# StolenMadWolf's Bad Random Furry Art



## StolenMadWolf (Feb 28, 2021)

Well, I figured that I might as well put up a furry themed art thread up here for anything I try out, especially since I'm still looking for tips and advise as I go along!

Here are some of pieces I have done so far, with an early practice and more based on my own Fursona of Kili Kingsley (though I might do more with the full body in the future). As a bonus, it doubles as a timeline with what I have gone on to do so far.



Spoiler: Early Sketches
















So first off, I just did some regular sketches of wolves heads. Now granted, I did some practice runs with real life wolves, but I started to stylise them quite early.



Spoiler: First Shaded Head











Afterwards, I figured that I would aim a little bit higher. Hence I started actually colouring in the head and actually applying a bit of shading to the actual design. The result is very rough, but it has served as a way of just getting the actual dimensions and scale just right.



Spoiler: Kili Head











I later moved on to my actual fursona, Kili. Which meant I had to start learning how to draw hair. The result is again, very rough, and those eyes are giving me nightmares just looking at them, but it is baby steps forward.



Spoiler: Kili Halfbody











I make a bigger leap forward and started working on a half body with the same character, and figured that I would at least be neater for one, and two, try and be a little more experimental, and I make some pretty big gains in that regard.
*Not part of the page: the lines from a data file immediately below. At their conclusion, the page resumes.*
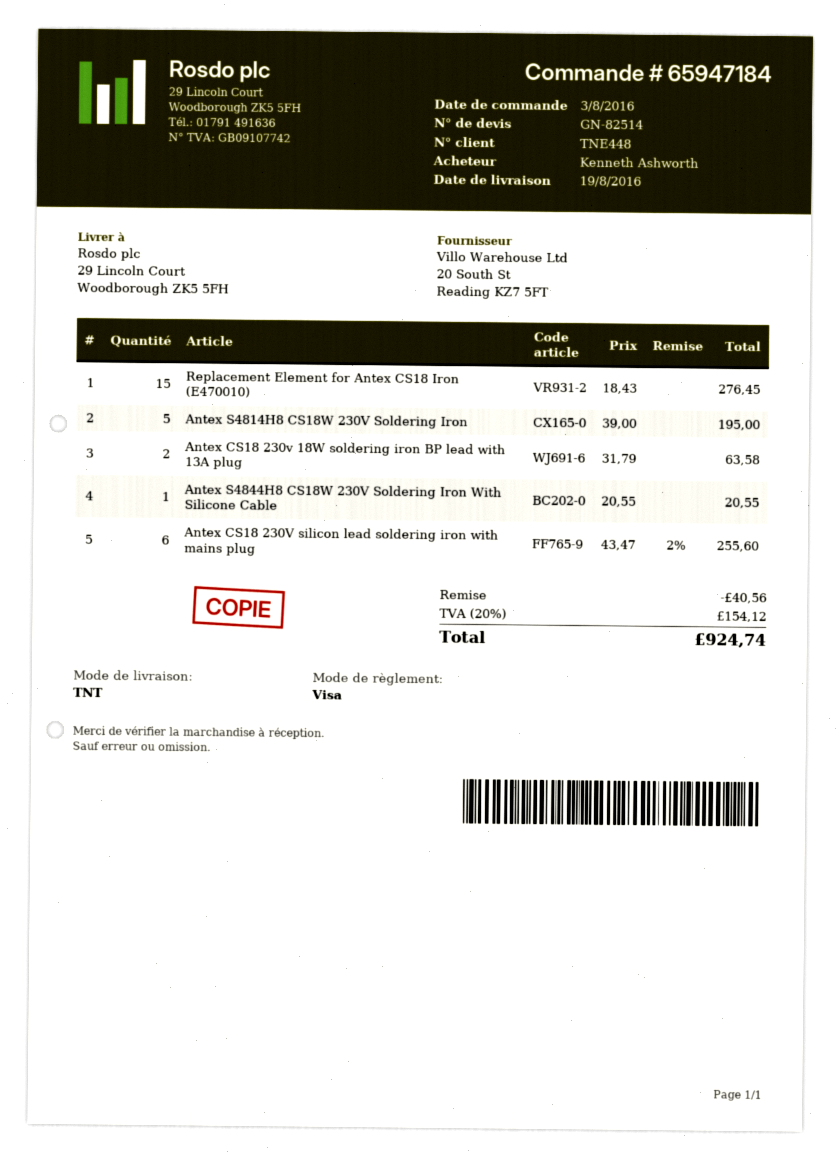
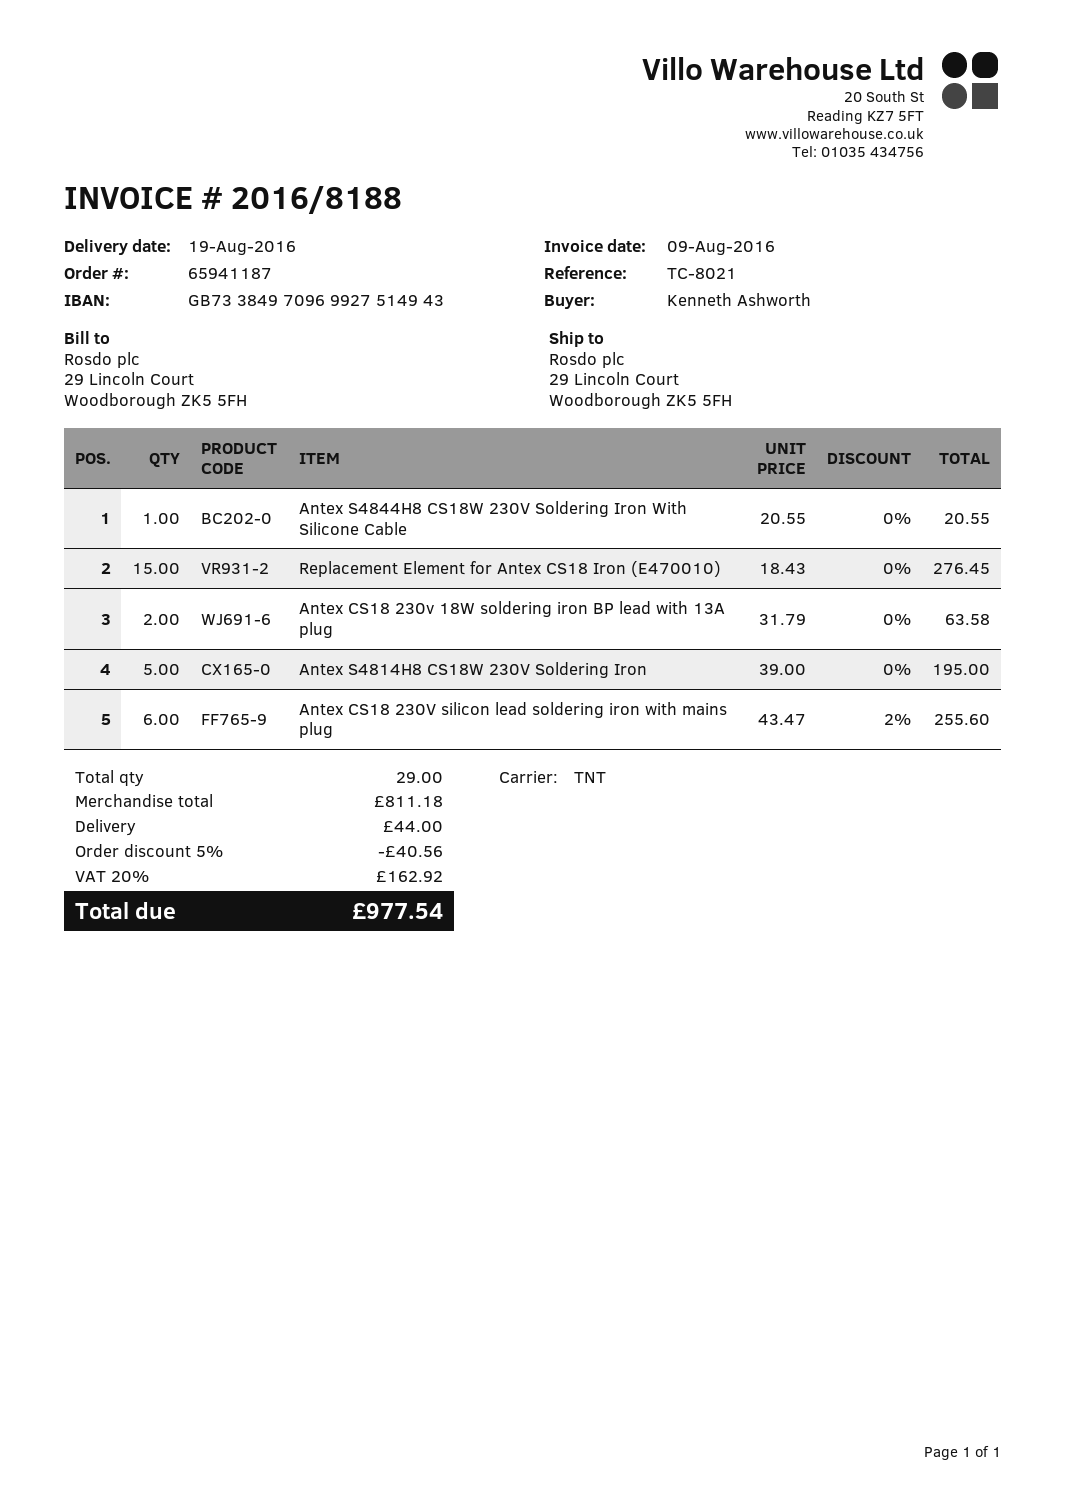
order number: 65947184 -> 65941187
shipping: none -> 44.00
tax: 20% = 154.12 -> 20% = 162.92
total: 924.74 -> 977.54

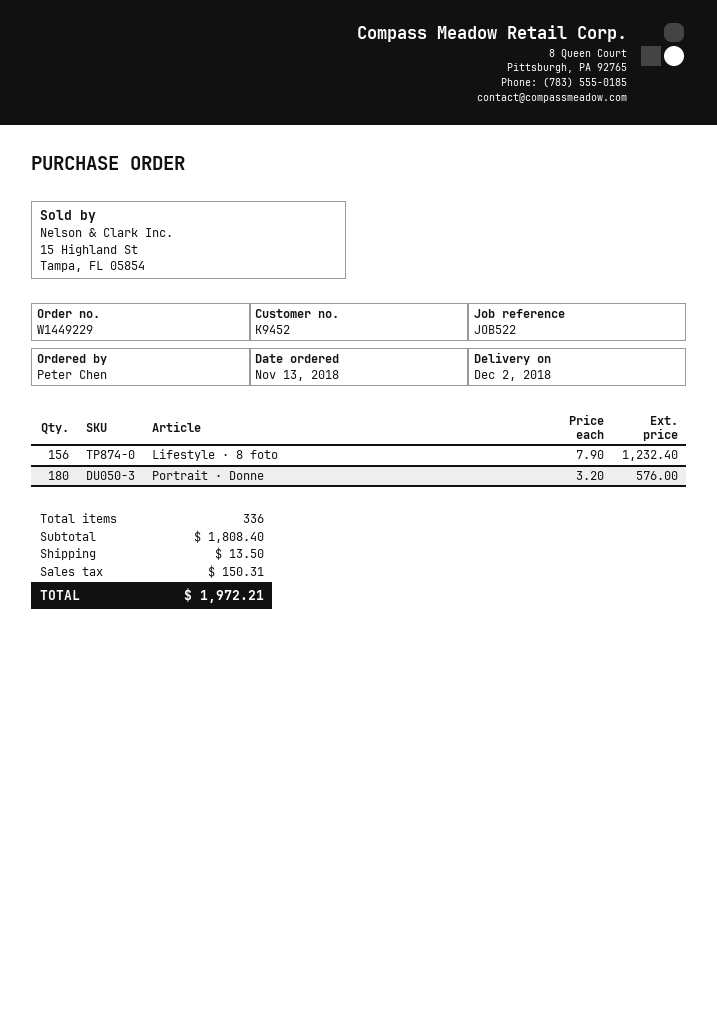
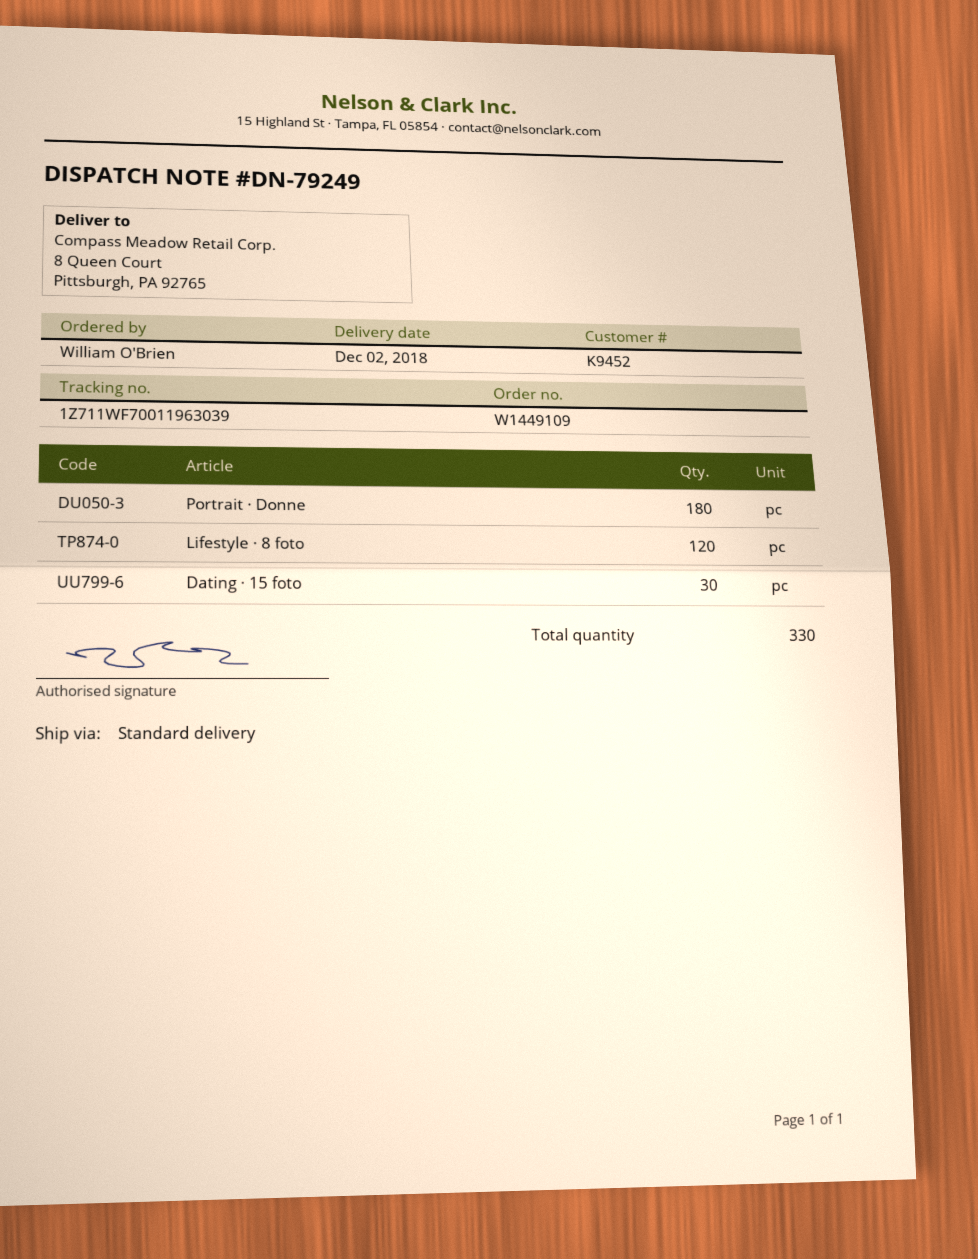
order number: W1449229 -> W1449109
ordered by: Peter Chen -> William O'Brien
Lifestyle · 8 foto: 156 -> 120
Dating · 15 foto: none -> 30
total quantity: 336 -> 330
I managed to do a neater job with the whole thing and started experimenting with actual glow effects on the character, namely the tattoos and eyes with a soft airbrush, which seemed pretty cool at the time! Body shape was still very awkward but it was my first attempt at a halfbody.



Spoiler: Kili at the Seaside











I took a particularly big leap with the second halfbody, planning on doing better with body proportions, colouring and a coloured background. Whilst the background does look like something a child would draw, it was still another good leap forward. I was getting better at the body and the head was starting to get a bit better as well. I did get a bit too carried away with the glow effect though, and started to wind it down afterwards.



Spoiler: Kili Fullbody Ref











Eventully, I finally took the leap and decided to do a full body, complete with a decent try and doing a body right. And for the most part, I succeeded. Sure, the muzzle is a bit big and the right leg is a bit fat and straight, but for something I wasn't planning on doing much shading on, it came together quite well in the end. I might still do more with it, but with the shading done, I doubt I can do much. I toned down the glow effect of the tattoos, but still used a little bit of airbrush to give them a somewhat ghostly effect. I also started messing around with pattern textures, such as the stomach fur area and managed to get the upper body drawn just right (even though my hands are still trash). I also came across a pretty nifty trick I could use to give the eyes a much better texture, giving them a much more 3D look.



Spoiler: Unnamed Phoenix WIP











And here is my current WIP, which is part of a pseudo-reference sheet for a new character I am working on, a phoenix modeled after a falcon and an old school logo. For only my second try on a bird head, it's so far come out very nicely! I decided also to take a page out of the eye trick from the full body, making the best eye I have done so far. I also went further, and use a similar trick with the feather's to give it a less flat look. Currently just pondering what else I could do with this beyond some kind of shading on the head and highlight on the beak.

The oldest sketch shown here was done all the way back in April 2020, so nearly a year on, and I've managed to make some improvement.

Let me know what you think, and pointers or critism you can think off.


----------



## StolenMadWolf (Mar 12, 2021)

Spoiler: Lyris Ref WIP











Welp, I tried doing full bodies of the phoenix but I did not have much luck. However, after coming across a few concepts, I decied to tweak one of my characters further and give them a basic ref sheet. And they never had a full body either, so I could fully explore how I wanted said character to look.

So, here is the work-in-progress of a pseudo-ref sheet for my character Lyris Heartfire. I had issues with hands and feet on plenty of occassions, so this time I didn't even bother trying to make them human or natural. Instead, opting to lean on some inspiration and this character's lore, I gave them a slimmer, more otherworldly and more androgynous appearance.

I've also experimented with trying some new shading approaches, smaller details and took the eye development one step further by blending in the colours more closely together and using a faint highlight to add a more distinct glow effect.

Still more to do, but I'm curious to hear what you think.


----------



## StolenMadWolf (Mar 13, 2021)

And here is the completed refsheet!













						Lyris Heartfire Reference Sheet by StolenMadWolf
					

Welp, what started off as a little bit of experimentation turned into my first full fledged reference sheet! It's not exactly a wel ...




					www.furaffinity.net


----------



## StolenMadWolf (May 12, 2021)

Finished off a little piece I've been working on for a while.





Still need to do more to imrpove, but I'm still making progress.


----------



## Faustus (May 13, 2021)

This stuff really isn't that bad dude; I think you need to work on your ¾ profile heads and foot-paws, but I've seen much worse in terms of general anatomy and you're way better at picking a homogenous colour palette than I am. I like the minimalist background in the last one too.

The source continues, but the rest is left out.